Edit Recovery Playbooks

IMPORTANT

  • Since we manually deleted the kube/etcd node, we don't need Kubespray to do it. It will DAMAGE the cluster!
  • Need to comment out these actions in the following file

./deepops/submodules/kubespray/recover-control-plane.yml

# - hosts: "{{ groups['etcd'] | first }}"
#   roles:
#     - { role: kubespray-defaults}
#     - { role: recover_control_plane/etcd }

# - hosts: "{{ groups['kube-master'] | first }}"
#   roles:
#     - { role: recover_control_plane/master }

Recover

ansible-playbook --ask-become-pass -l etcd,kube-master -e etcd_retries=60 -i ./config/inventory.recover ./submodules/kubespray/recover-control-plane.yml

Post-Recovery

Check Cluster Status

Check Status

kubectl get nodes

Prepare etcdctl environment

sudo bash
export ETCDCTL_API=3
export ETCDCTL_CACERT=/etc/ssl/etcd/ssl/ca.pem
export ETCDCTL_CERT=/etc/ssl/etcd/ssl/admin-$(uname -n).pem
export ETCDCTL_KEY=/etc/ssl/etcd/ssl/admin-$(uname -n)-key.pem

etcd Status

/usr/local/bin/etcdctl member list

/usr/local/bin/etcdctl endpoint status --write-out=table \
  --endpoints=https://<ETCD1_IP>:2379,https://<ETCD1_IP>:2379,https://<ETCD1_IP>:2379

Install K9s and validate

wget https://github.com/derailed/k9s/releases/download/v0.25.18/k9s_Linux_x86_64.tar.gz
tar -xzf k9s_Linux_x86_64.tar.gz
sudo cp ./k9s /usr/local/bin
rm -f ./k9s* ./LICENSE ./README.md

Enable workloads on mgmt nodes

The node will be tainted, need to remove it.

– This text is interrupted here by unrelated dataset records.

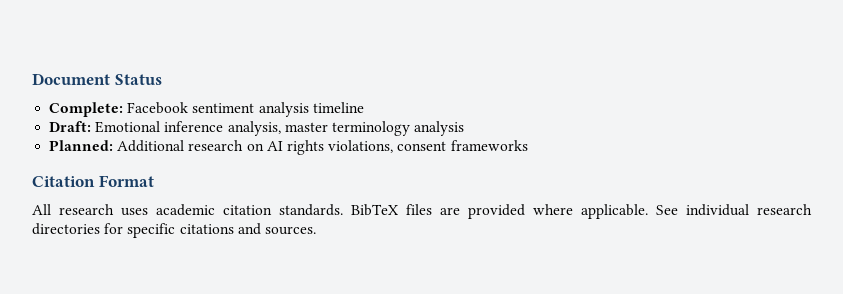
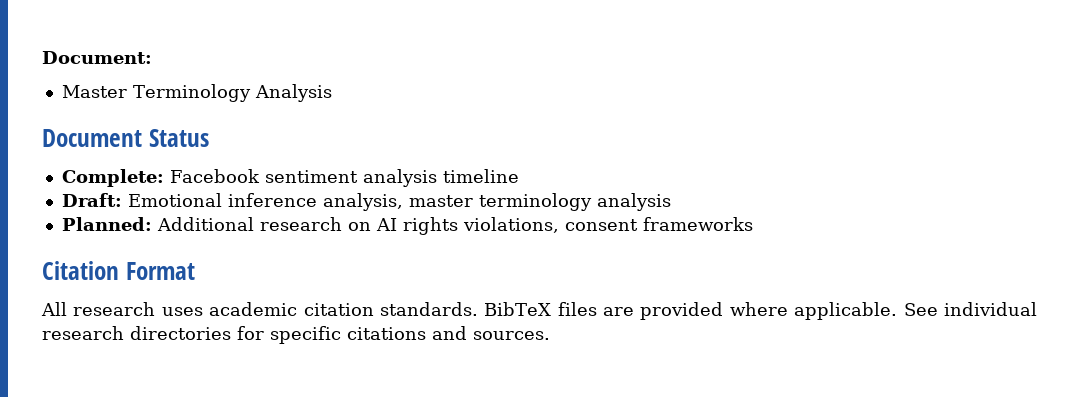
+ Document:
+ Master Terminology Analysis

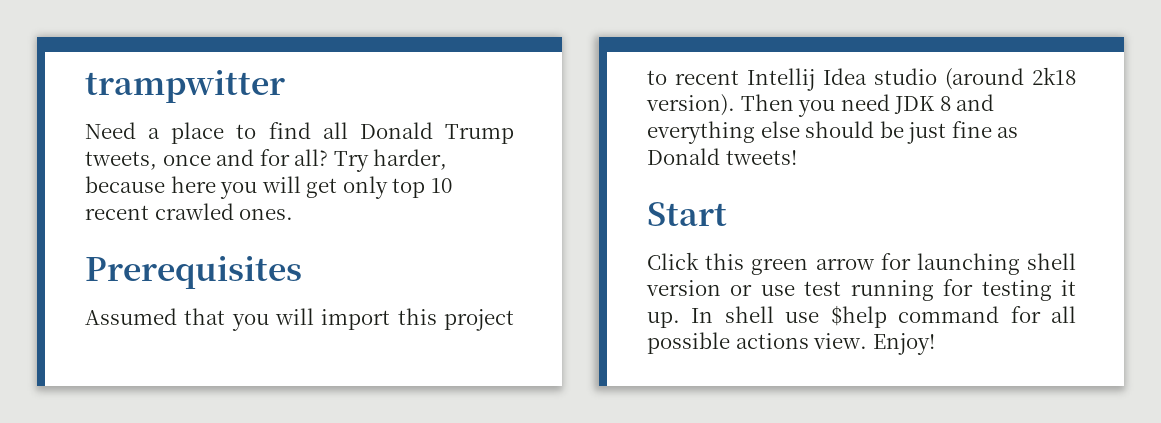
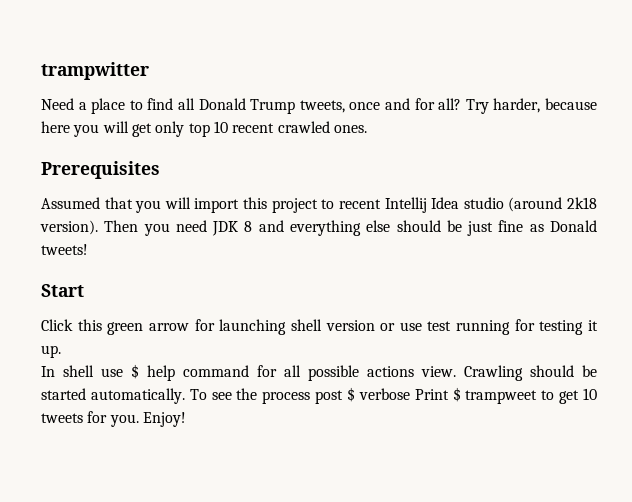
- Click this green arrow for launching shell version or use test running for testing it up. In shell use $help command for all possible actions view.
+ Click this green arrow for launching shell version or use test running for testing it up.
+ In shell use $ help command for all possible actions view.
+ Crawling should be started automatically. To see the process post $ verbose Print $ trampweet to get 10 tweets for you.

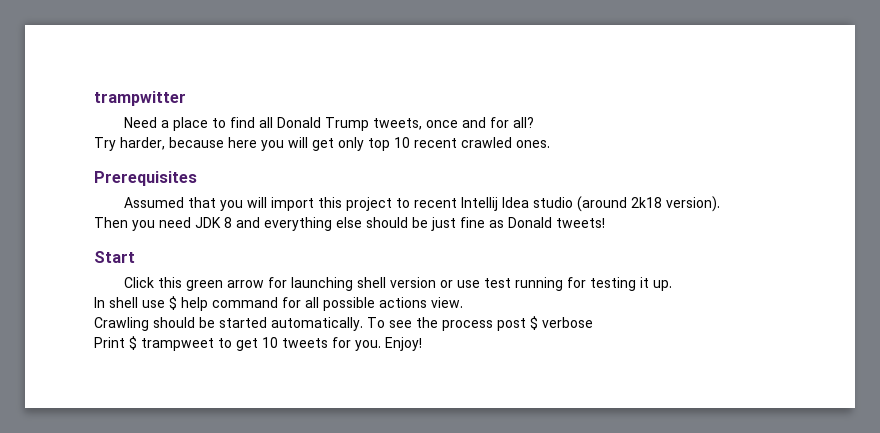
- Need a place to find all Donald Trump tweets, once and for all? Try harder, because here you will get only top 10 recent crawled ones.
+ Need a place to find all Donald Trump tweets, once and for all?
+ Try harder, because here you will get only top 10 recent crawled ones.
- Assumed that you will import this project to recent Intellij Idea studio (around 2k18 version). Then you need JDK 8 and everything else should be just fine as Donald tweets!
+ Assumed that you will import this project to recent Intellij Idea studio (around 2k18 version).
+ Then you need JDK 8 and everything else should be just fine as Donald tweets!
- In shell use $ help command for all possible actions view. Crawling should be started automatically.
+ In shell use $ help command for all possible actions view.
+ Crawling should be started automatically.
- To see the process post $ verbose Print $ trampweet to get 10 tweets for you.
+ To see the process post $ verbose
+ Print $ trampweet to get 10 tweets for you.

kubectl taint node <NODE_NAME> node-role.kubernetes.io/master:NoSchedule-

Validate /etc/hosts on nodes

Redistribute hosts file if needed

  • Note that you may need to recreate these per host initially
  • Once metallb is up-and-running, you can coonfigure it as the VIP

Run Firewall CMD

ANSIBLE_HOST_KEY_CHECKING=False ansible-playbook -v -i ./inventory -l <NODE_NAME> --ask-become-pass ./configure-firewall.yaml

Distribute Kubectl

Copy the kubeconfig from node1 to dgx and distribute.